Gemuruh sorak penonton di stadion, dulu menjadi makanan sehari-hari Budiono Sutikno. Di era 90-an, namanya dikenal sebagai penyerang haus gol PSIS Semarang. Namun, roda kehidupan berputar, dan kini, mantan pemain bola itu harus bergelut dengan nestapa. Kisah Budiono adalah cermin buram perjalanan hidup seorang atlet, yang redup di usia senja.
Masa keemasan Budiono di PSIS Semarang pada musim 1994-1995, memang patut dikenang. Meskipun timnya terpuruk di papan bawah, ia mampu membuktikan ketajamannya dengan mencetak 11 gol. Keahliannya kemudian membawanya ke PKT Bontang dan Persiba Balikpapan, sebelum akhirnya meredup. Sayangnya, kesuksesan di lapangan hijau tak berbanding lurus dengan kehidupannya di masa depan.

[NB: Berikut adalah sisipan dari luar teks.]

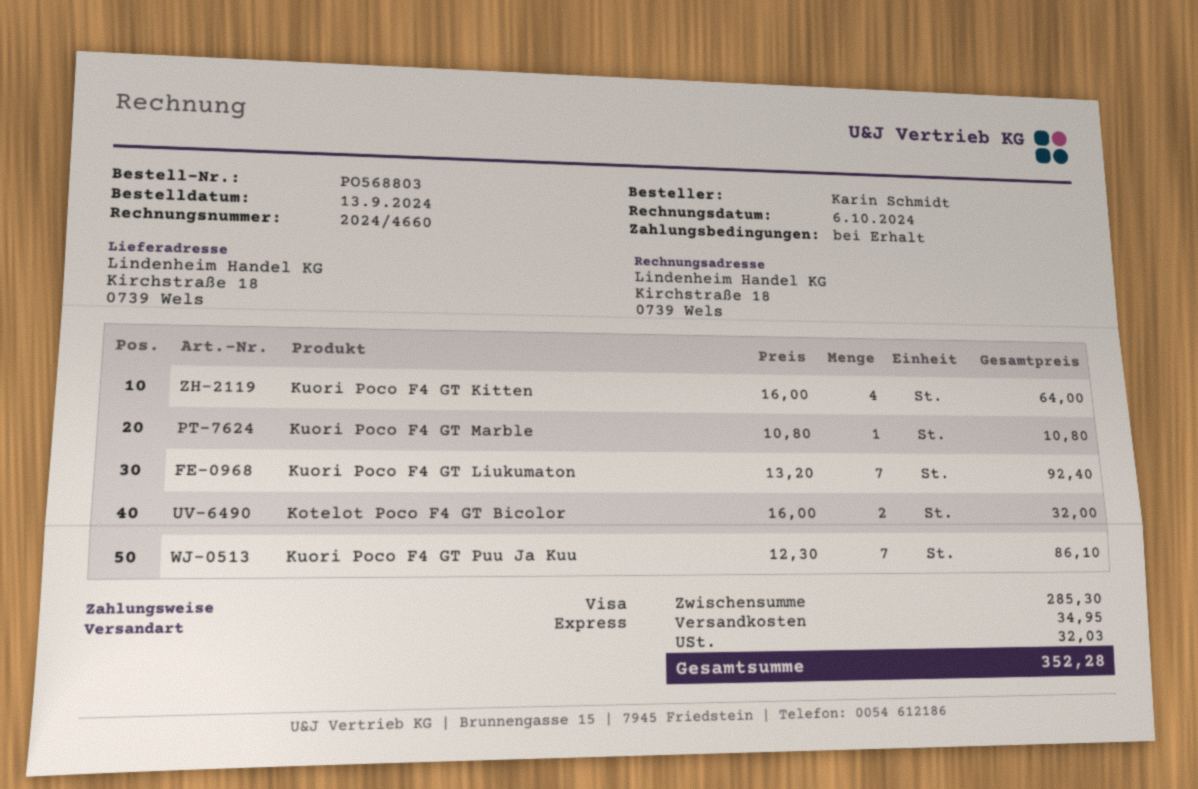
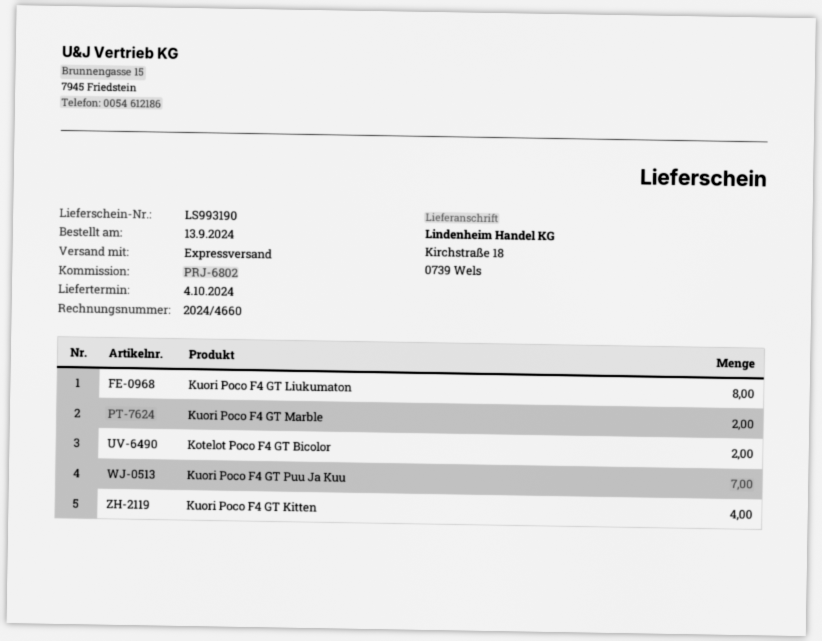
Kuori Poco F4 GT Marble: 1 -> 2
Kuori Poco F4 GT Liukumaton: 7 -> 8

Ironisnya, setelah gantung sepatu, Budiono sempat mencoba peruntungan di dunia paranormal, sebuah pilihan yang membuatnya semakin terlupakan di dunia sepak bola. Bahkan, namanya sempat tercoreng akibat kasus penipuan yang menyeretnya ke meja hijau dan membuatnya mendekam di penjara.
Also Read
Kabar tentang kondisi kesehatan Budiono muncul setelah beredar foto dirinya dalam kondisi memprihatinkan. Diabetes basah menggerogoti tubuhnya, bekas cedera di hidung saat bermain bola belum juga pulih, bahkan katarak mulai menggerogoti penglihatannya. Bukan hanya dirinya, sang istri pun harus berjuang melawan stroke. Kondisi ini memaksa anak-anak mereka untuk mengambil peran sebagai pencari nafkah, dengan menjadi pemulung.
Melihat penderitaan Budiono, banyak pihak tergerak untuk membantu. Para relawan, rekan-rekan sesama pemain, dan mantan pelatih seperti Rahmad Darmawan dan Aji Santoso, tak tinggal diam. Manajemen PSIS Semarang juga memberikan uluran tangan, menyadari bahwa Budiono adalah bagian dari sejarah klub. Namun, bantuan tersebut tak sepenuhnya bisa menutupi kebutuhan keluarga Budiono.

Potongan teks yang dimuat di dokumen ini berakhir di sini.